A 33-year-old Virginia man was sentenced yesterday to a year in federal prison after propositioning what he thought were two young teens on the Internet -- who both turned out to be undercover FBI agents.
Kyle A. Decker, who worked until recently at a Virginia research company, had also begun online conversations with a third undercover FBI agent shortly before his arrest Oct. 16 at a Columbia bookstore. He had gone there to meet "Katie," the name used by one of the agents posing as a 13-year-old.
"He did not just engage in one conversation," federal prosecutor Andrew G. W. Norman said in U.S. District Court in Baltimore. "He had extensive online conversations with two undercover agents and began conversations with a third."
Decker met the agents in Internet Relay Chat (IRC) rooms and, in the case of Katie, asked to meet for sex, federal documents said. During one of the conversations, Decker said "I love younger girls" and made sexually explicit remarks about his intentions, court papers said.

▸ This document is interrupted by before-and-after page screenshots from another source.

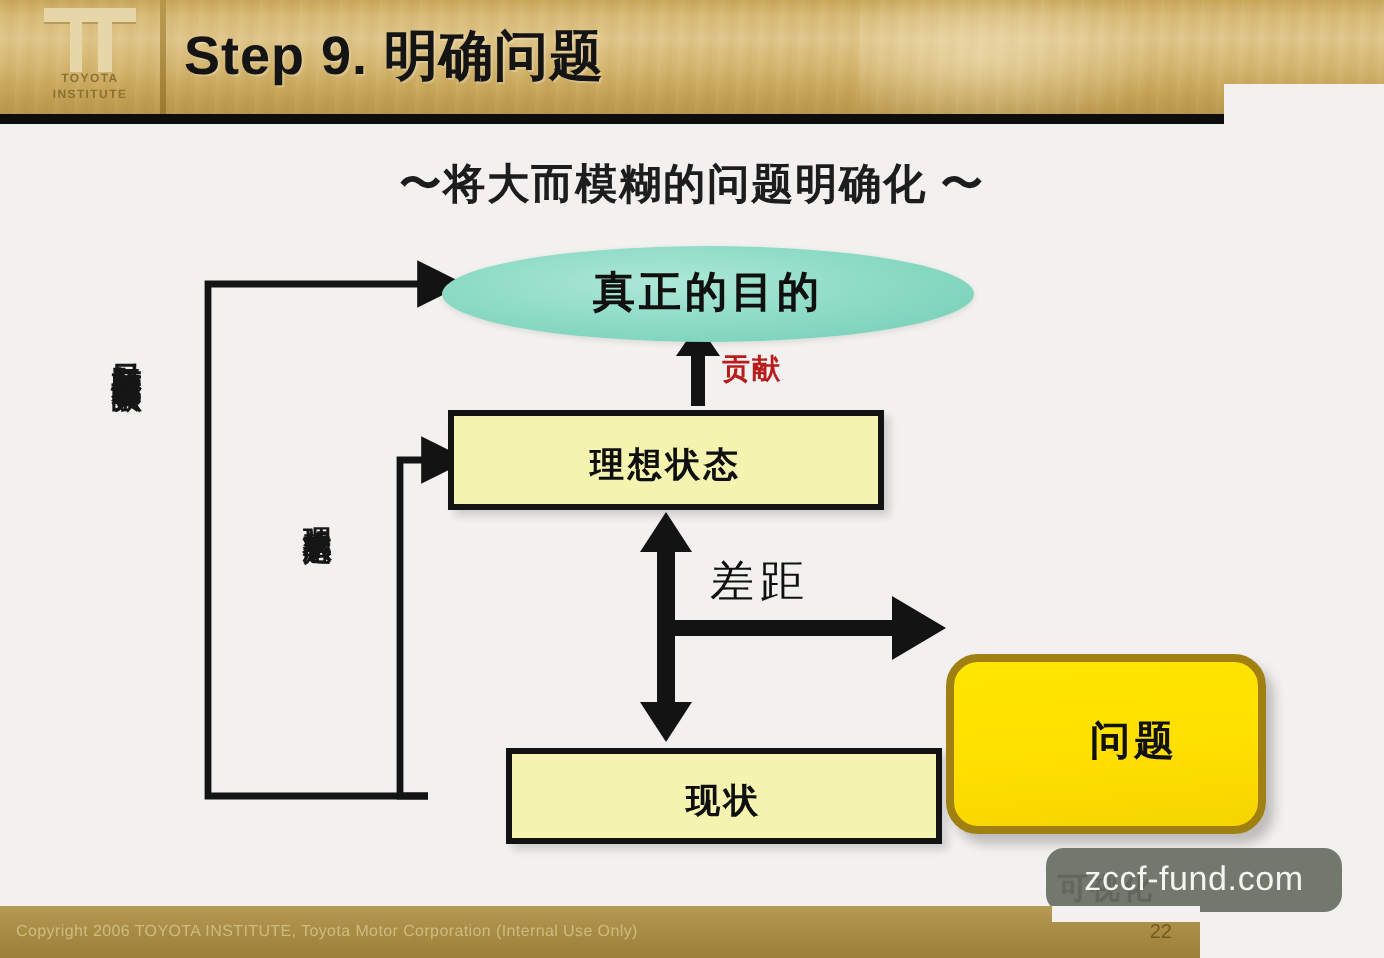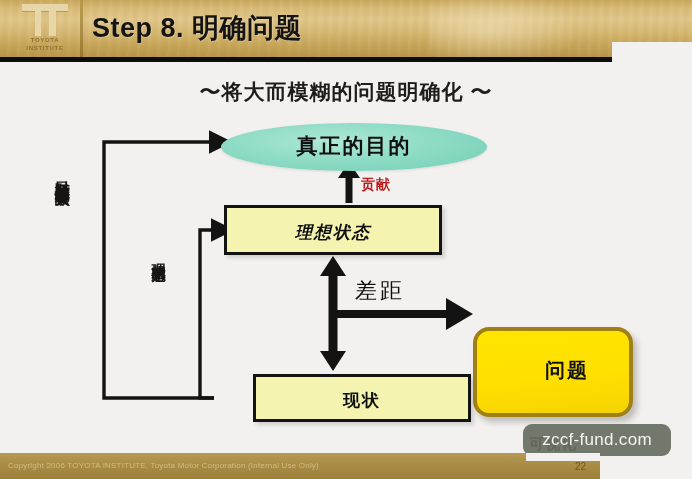--- a/index.html
+++ b/index.html
@@ -344,7 +344,7 @@
     </div>
     <div class="logo-divider"></div>
 
-    <div class="slide-title">Step 8. 明确问题</div>
+    <div class="slide-title">Step 9. 明确问题</div>
   </div>
   <div class="header-underline"></div>
 

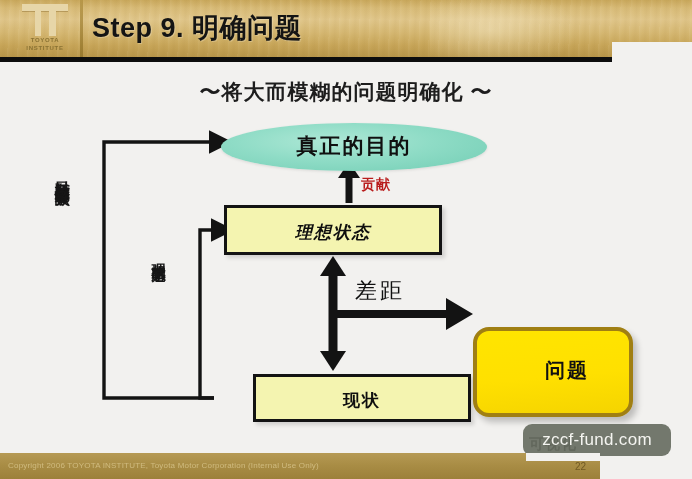--- a/index.html
+++ b/index.html
@@ -179,7 +179,7 @@
     box-shadow: 3px 3px 4px rgba(0,0,0,0.14);
   }
   .box-ideal  { left: 224px; top: 207px - 64px; }
-  .box-ideal  { left: 224px; top: 143px; width: 218px; height: 50px; font-style: italic; }
+  .box-ideal  { left: 224px; top: 143px; width: 218px; height: 50px; }
   .box-current{ left: 224px; top: 312px; width: 218px; height: 48px; margin-left: 29px; }
   .box-label {
     position: absolute;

Barry Pollack, a federal public defender representing Decker, said his client is aware of the seriousness of his problem and has been receiving counseling. Decker, of Alexandria, Va., had until recently worked for Vanguard Research of Fairfax, Va., which provides technical and engineering services for the Department of Defense, the intelligence community and private business.
Decker was prosecuted as part of the FBI's Innocent Images program, which sends undercover agents online to identify potential child molesters.